• AIM OF THE TASK:
Under this line are records; the part from the line containing "[81,39,399,67] [81,75,380,100] [82,118,462,140]" through the line containing "[38,1160,56,1175] // 5." should be repeated exactly. Please exclude pictures.
#### INPUT MATERIAL ####
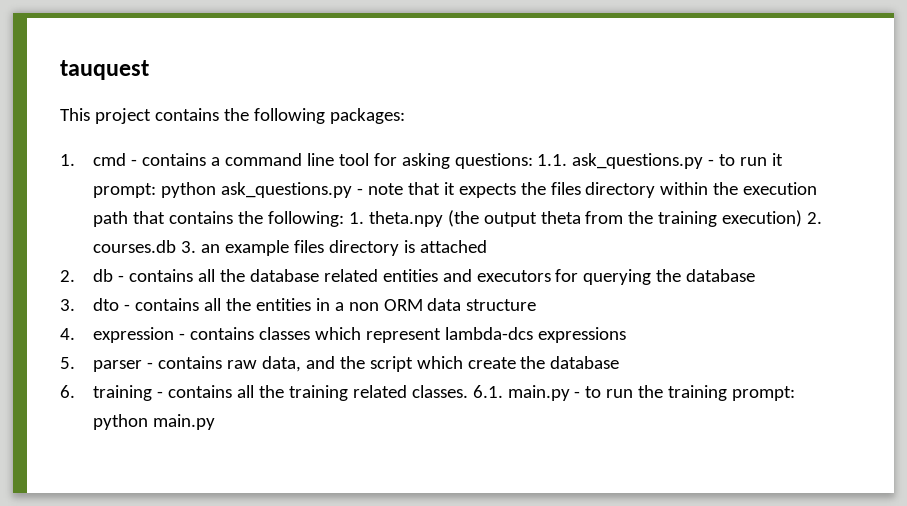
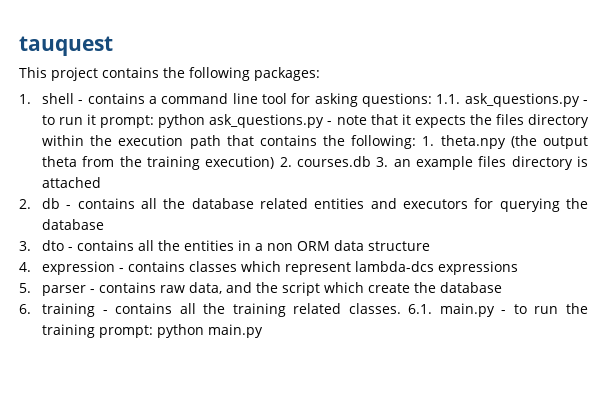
[92,153,126,166] cmd -> [41,93,74,104] shell

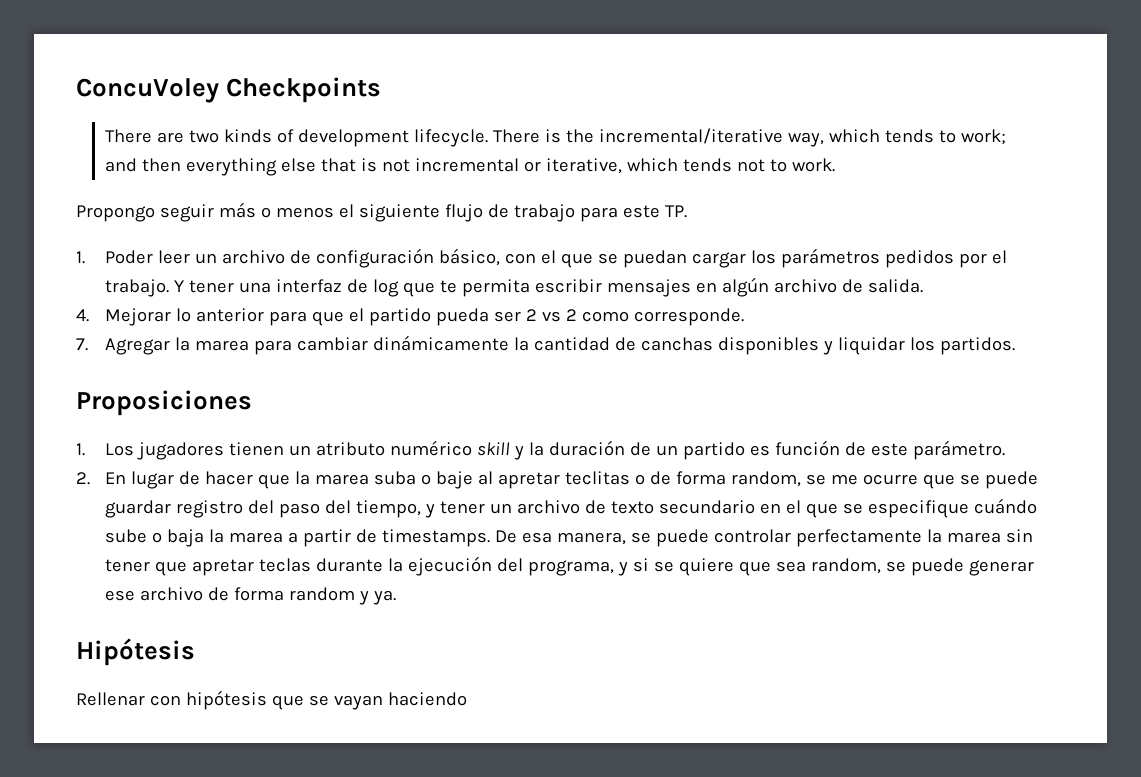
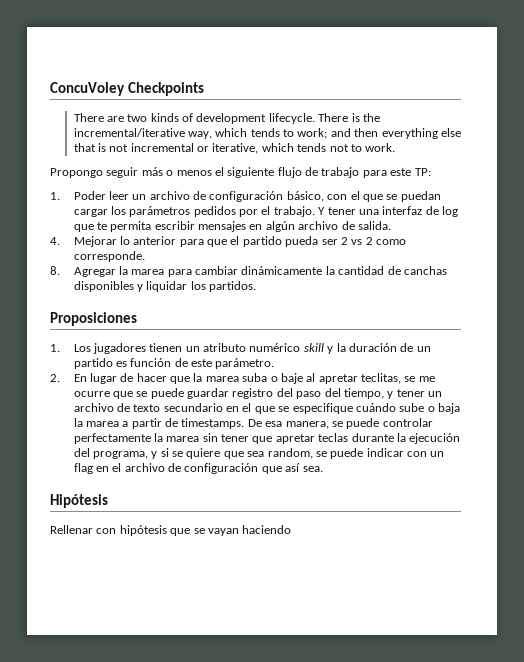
[664,205,687,218] TP. -> [414,168,431,176] TP:
[76,338,88,351] 7. -> [50,266,60,275] 8.
[564,471,801,487] teclitas o de forma random, -> [361,373,402,384] teclitas,
[968,560,1034,576] [105,587,396,605] generar ese archivo de forma random y ya. -> [366,448,445,457] [73,463,323,474] indicar con un flag en el archivo de configuración que así sea.

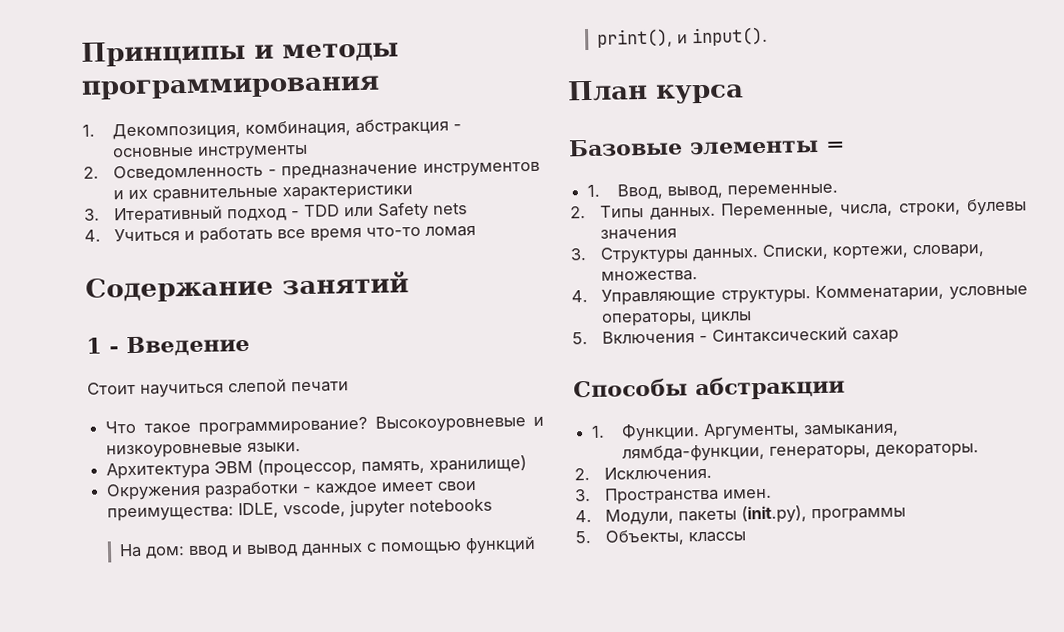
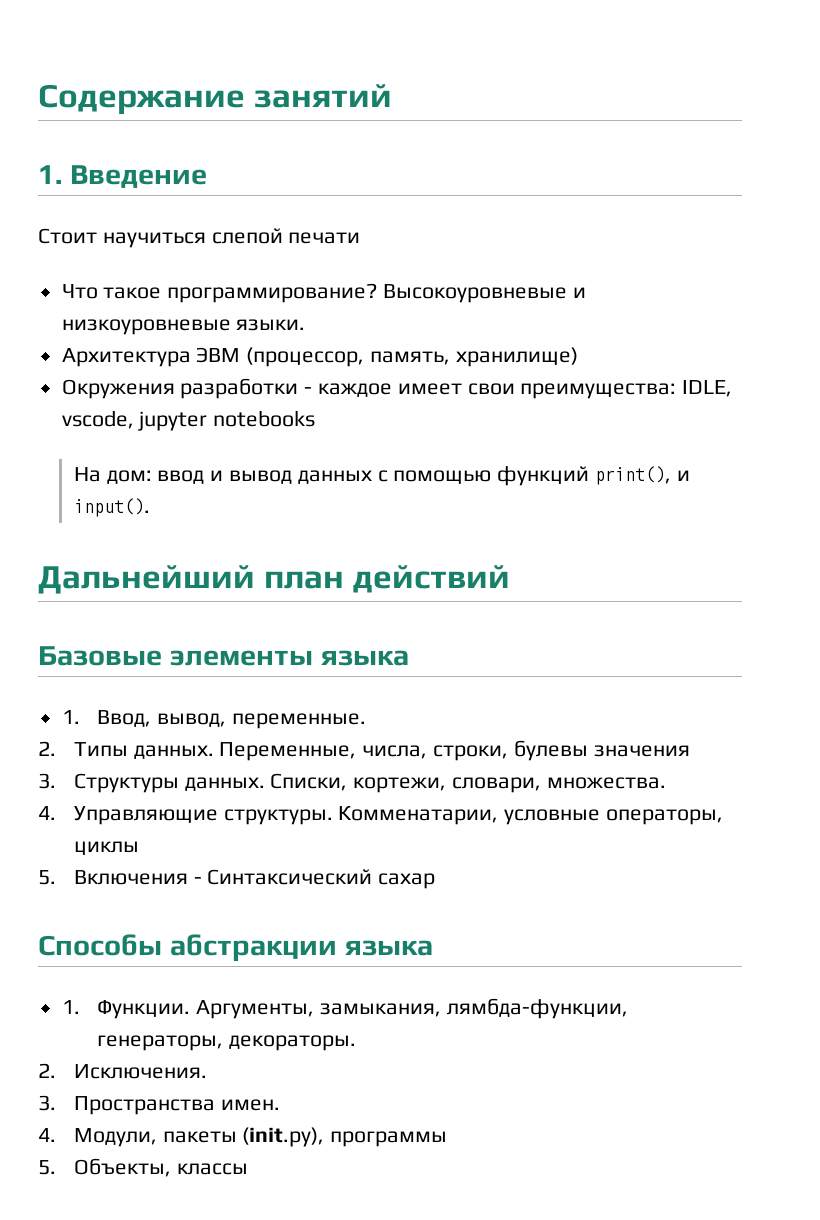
[81,39,399,67] [81,75,380,100] [82,118,462,140] [112,144,308,160] [83,161,540,182] [112,185,413,203] [84,201,468,225] [84,225,476,244] Принципы и методы программирования // 1. Декомпозиция, комбинация, абстракция - основные инструменты // 2. Осведомленность - предназначение инструментов и их сравнительные характеристики // 3. Итеративный подход - TDD или Safety nets // 4. Учиться и работать все время что-то ломая // -> (38, 99) none
[86,337,119,354] 1 - -> [38,165,62,184] 1.
[567,79,744,104] План курса -> [38,565,511,594] Дальнейший план действий
[826,141,845,152] = -> [320,650,409,666] языка
(845, 387) none -> [344,940,433,956] языка

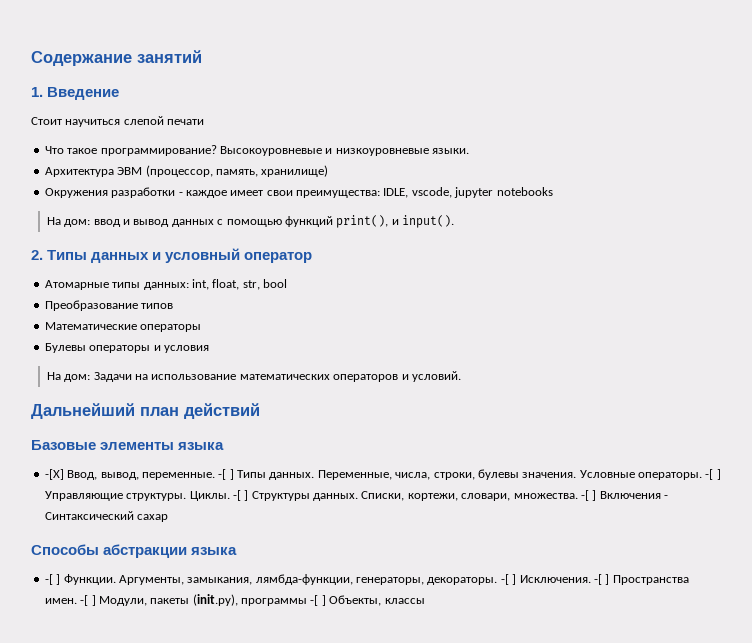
(150, 507) none -> [31,248,313,263] [44,279,287,290] [44,300,174,311] [44,322,202,332] [44,343,209,353] [46,371,461,382] // 2. Типы данных и условный оператор // Атомарные типы данных: int, float, str, bool // Преобразование типов // Математические операторы // Булевы операторы и условия // На дом: Задачи на использование математических операторов и условий.
[61,710,80,724] 1. -> [44,469,64,480] -[X]
[38,741,56,756] // 2. -> [218,469,234,480] -[ ]
[593,745,690,757] [38,773,56,789] значения // 3. -> [522,469,721,480] [44,490,249,501] значения. Условные операторы. -[ ] Управляющие структуры. Циклы. -[ ]
[38,806,723,825] [73,841,139,855] [38,870,56,885] // 4. Управляющие структуры. Комменатарии, условные операторы, циклы // 5. -> [580,490,597,501] -[ ]
[61,1000,80,1014] 1. -> [44,574,61,585] -[ ]
[38,1063,56,1078] // 2. -> [500,574,517,585] -[ ]
[38,1095,56,1111] // 3. -> [593,574,610,585] -[ ]
[38,1128,56,1142] // 4. -> [80,595,96,606] -[ ]
[38,1160,56,1175] // 5. -> [310,595,326,606] -[ ]

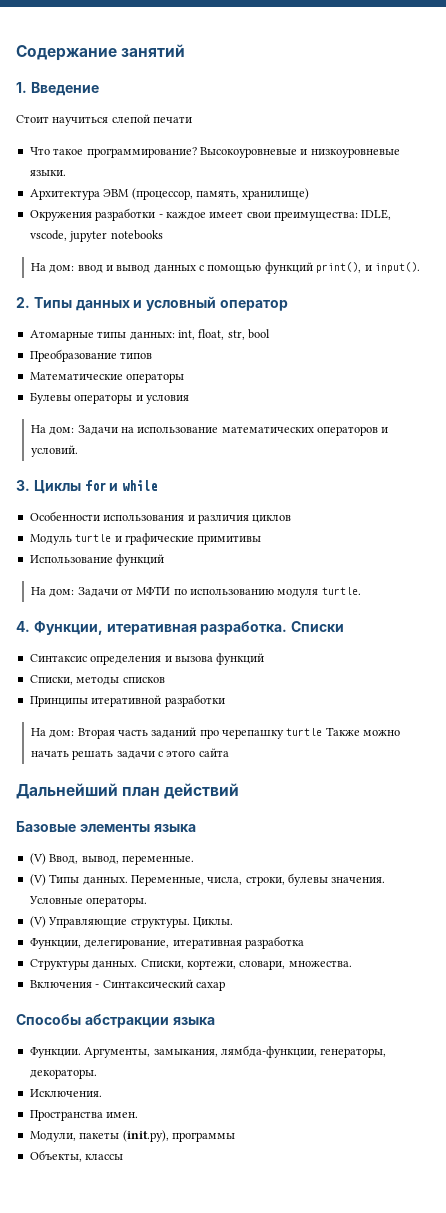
(461, 376) none -> [16,480,158,494] [29,511,292,524] [29,533,262,545] [29,554,165,566] [30,586,361,598] [16,621,345,635] [29,653,265,665] [29,675,165,685] [29,694,225,707] [30,727,401,739] [30,748,229,760] // 3. Циклы for и while // Особенности использования и различия циклов // Модуль turtle и графические примитивы // Использование функций // На дом: Задачи от МФТИ по использованию модуля turtle. // 4. Функции, итеративная разработка. Списки // Синтаксис определения и вызова функций // Списки, методы списков // Принципы итеративной разработки // На дом: Вторая часть заданий про черепашку turtle Также можно начать решать задачи с этого сайта
[44,469,64,480] -[X] -> [29,853,46,865] (V)
[218,469,234,480] -[ ] -> [29,874,46,886] // (V)
[705,469,721,480] -[ ] -> [29,916,46,928] // (V)
[232,490,249,501] -[ ] -> [29,936,304,949] // Функции, делегирование, итеративная разработка //
[580,490,597,501] -[ ] -> (352, 963) //
[44,574,61,585] -[ ] -> (215, 1021) none
[500,574,517,585] -[ ] -> (97, 1074) //
[593,574,610,585] -[ ] -> (102, 1093) //
[80,595,96,606] -[ ] -> (139, 1115) //
[310,595,326,606] -[ ] -> (235, 1137) //

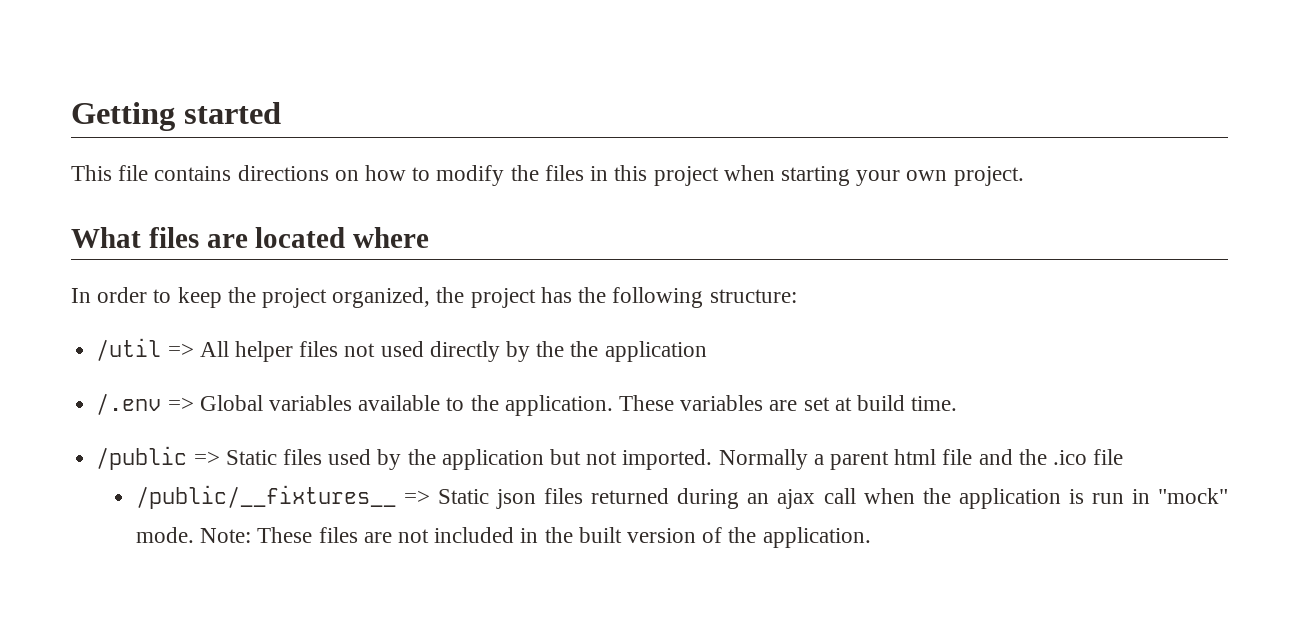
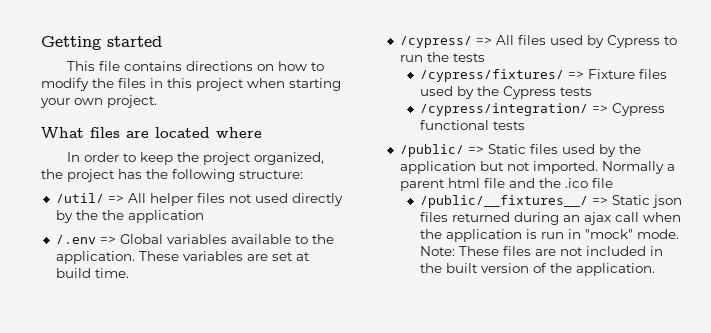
[96,338,162,361] /util -> [55,193,104,203] /util/
[96,446,188,470] /public -> [399,35,677,48] [399,52,485,62] [420,69,668,82] [420,86,593,99] [420,103,666,116] [420,120,526,130] [399,144,464,157] /cypress/ => All files used by Cypress to run the tests // /cypress/fixtures/ => Fixture files used by the Cypress tests // /cypress/integration/ => Cypress functional tests // /public/
[135,485,396,509] /public/__fixtures__ -> [420,195,589,208] /public/__fixtures__/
####
• EXPECTED OUTPUT:
[81,39,399,67] [81,75,380,100] [82,118,462,140] [112,144,308,160] [83,161,540,182] [112,185,413,203] [84,201,468,225] [84,225,476,244] Принципы и методы программирования // 1. Декомпозиция, комбинация, абстракция - основные инструменты // 2. Осведомленность - предназначение инструментов и их сравнительные характеристики // 3. Итеративный подход - TDD или Safety nets // 4. Учиться и работать все время что-то ломая // -> (38, 99) none
[86,337,119,354] 1 - -> [38,165,62,184] 1.
[567,79,744,104] План курса -> [38,565,511,594] Дальнейший план действий
[826,141,845,152] = -> [320,650,409,666] языка
(845, 387) none -> [344,940,433,956] языка

(150, 507) none -> [31,248,313,263] [44,279,287,290] [44,300,174,311] [44,322,202,332] [44,343,209,353] [46,371,461,382] // 2. Типы данных и условный оператор // Атомарные типы данных: int, float, str, bool // Преобразование типов // Математические операторы // Булевы операторы и условия // На дом: Задачи на использование математических операторов и условий.
[61,710,80,724] 1. -> [44,469,64,480] -[X]
[38,741,56,756] // 2. -> [218,469,234,480] -[ ]
[593,745,690,757] [38,773,56,789] значения // 3. -> [522,469,721,480] [44,490,249,501] значения. Условные операторы. -[ ] Управляющие структуры. Циклы. -[ ]
[38,806,723,825] [73,841,139,855] [38,870,56,885] // 4. Управляющие структуры. Комменатарии, условные операторы, циклы // 5. -> [580,490,597,501] -[ ]
[61,1000,80,1014] 1. -> [44,574,61,585] -[ ]
[38,1063,56,1078] // 2. -> [500,574,517,585] -[ ]
[38,1095,56,1111] // 3. -> [593,574,610,585] -[ ]
[38,1128,56,1142] // 4. -> [80,595,96,606] -[ ]
[38,1160,56,1175] // 5. -> [310,595,326,606] -[ ]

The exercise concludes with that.